# [What is being asked]
Using the listing below, give the number of lines in which the string "none" appears, and nothing else.

# [Information given]
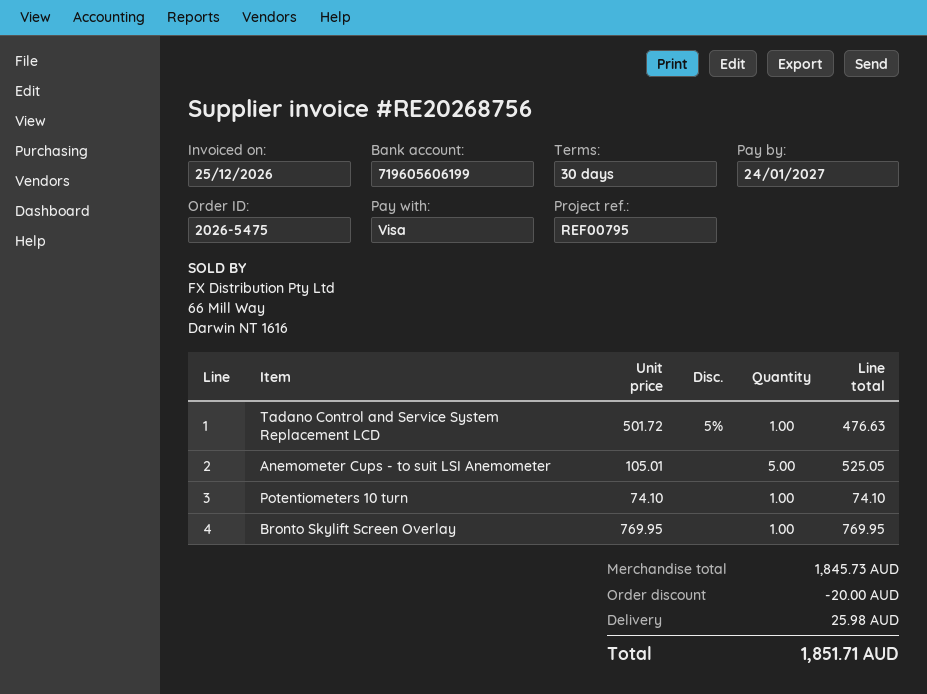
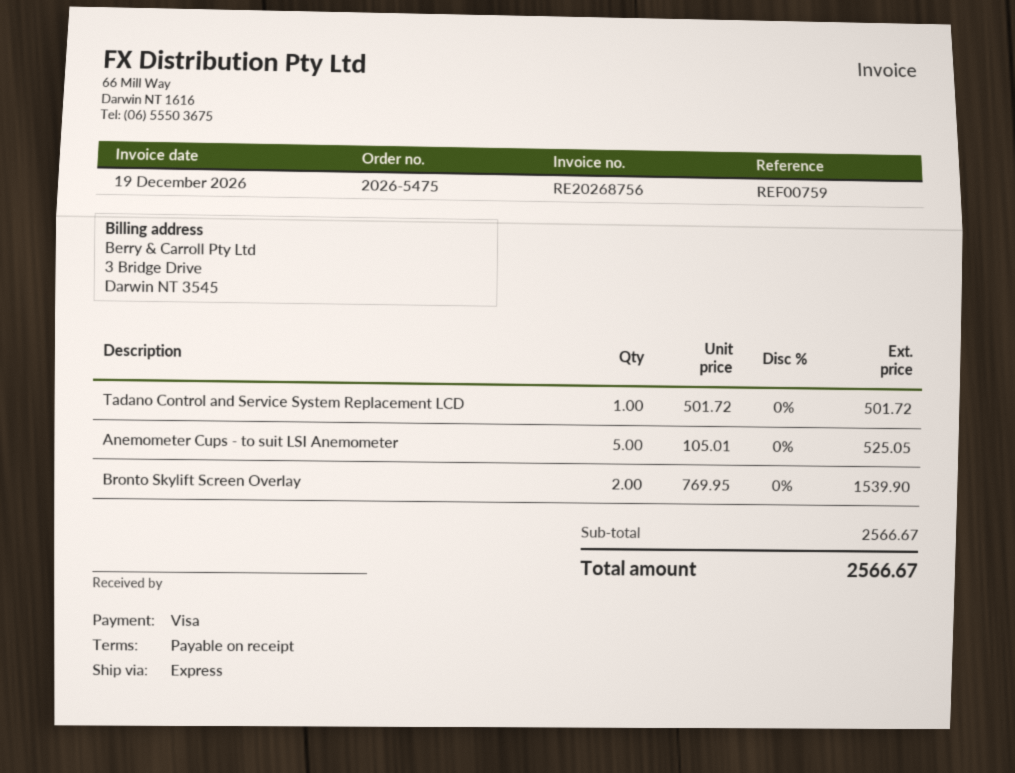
invoice date: 2026-12-25 -> 2026-12-19
payment terms: 30 days -> on receipt
reference: REF00795 -> REF00759
Tadano Control and Service System Replacement LCD: 1 x 501.72 - 5% = 476.63 -> 1 x 501.72 = 501.72
Potentiometers 10 turn: 1 x 74.10 = 74.10 -> none
Bronto Skylift Screen Overlay: 1 x 769.95 = 769.95 -> 2 x 769.95 = 1539.90
subtotal: 1845.73 -> 2566.67
discount: 20.00 -> none
shipping: 25.98 -> none
total: 1851.71 -> 2566.67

# [Answer to this problem]
3